To the best of my knowledge, this is not a duplicate question. While there are similar-sounding questions, answers to them usually cite:

  1. Vitali sets. However, only translation-invariant measures prevent Vitali sets. Probability measures don’t need to be translation-invariant, so Vitali sets are irrelevant. You can totally have a probability measure and $\sigma$-algebra containing Vitali sets.

  2. Lebesgue measures. Same objection as above.

  3. Banach-Tarski. But measures must be at least rotation-invariant to prevent Banach-Tarski (or live in 2-D).

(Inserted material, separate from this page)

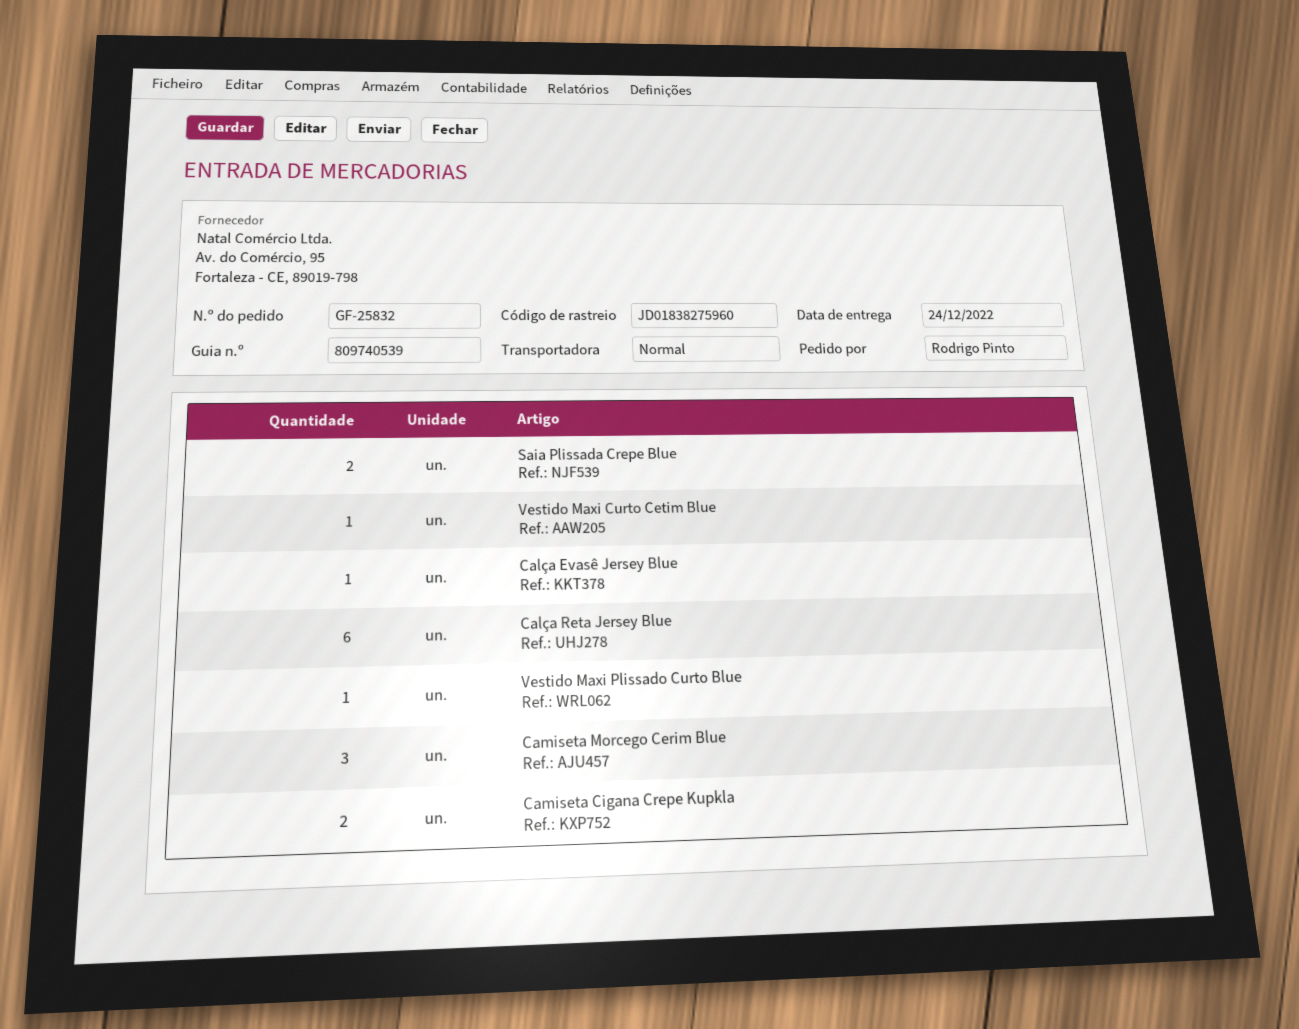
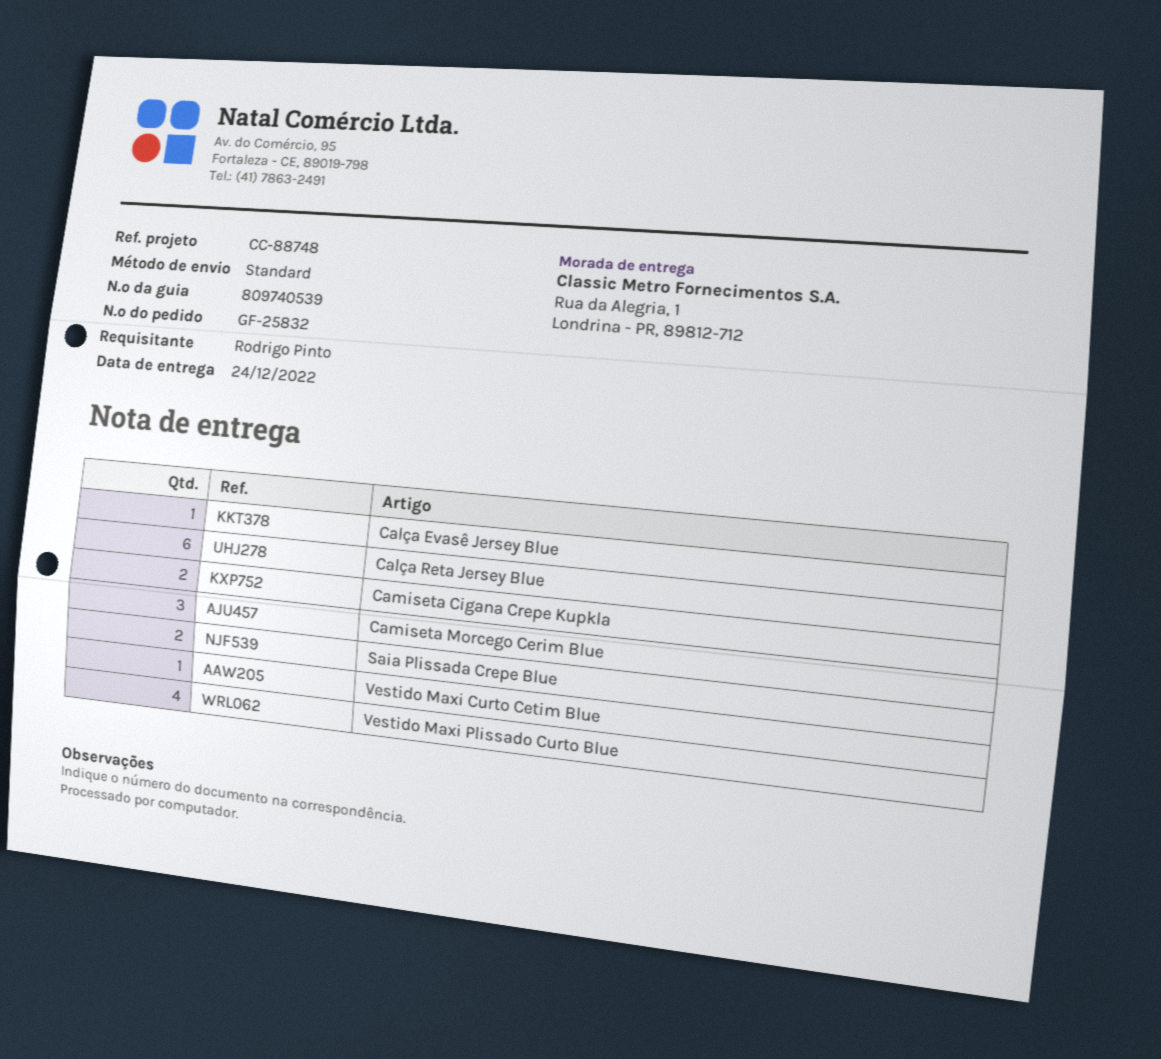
Vestido Maxi Plissado Curto Blue: 1 -> 4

Probability measures don’t need to be rotation-invariant, so Banach-Tarski is irrelevant.

AFAICT, there seems to be a logical gap in the usual explanations.

Could someone provide a concrete example of any paradoxes that emerge from uncountable sets that apply to probability theory? Any issues with letting $\mathcal F = 2^\Omega$?

Perhaps there is no such paradox. For example, $\delta_a(\cdot)$ seems like a perfectly good probability measure that works with $\mathcal F = 2^\Omega$. The answer might “There’s no paradox, but here is an extra property X we want from our probability measures, here’s why it matters, and for this restricted class of measures, they cannot be defined on $\mathcal F = 2^\Omega$.” If so, I’d love to know what this property $X$ would be.

Apologies if I’ve made an error in this post; I’m new to measure theory!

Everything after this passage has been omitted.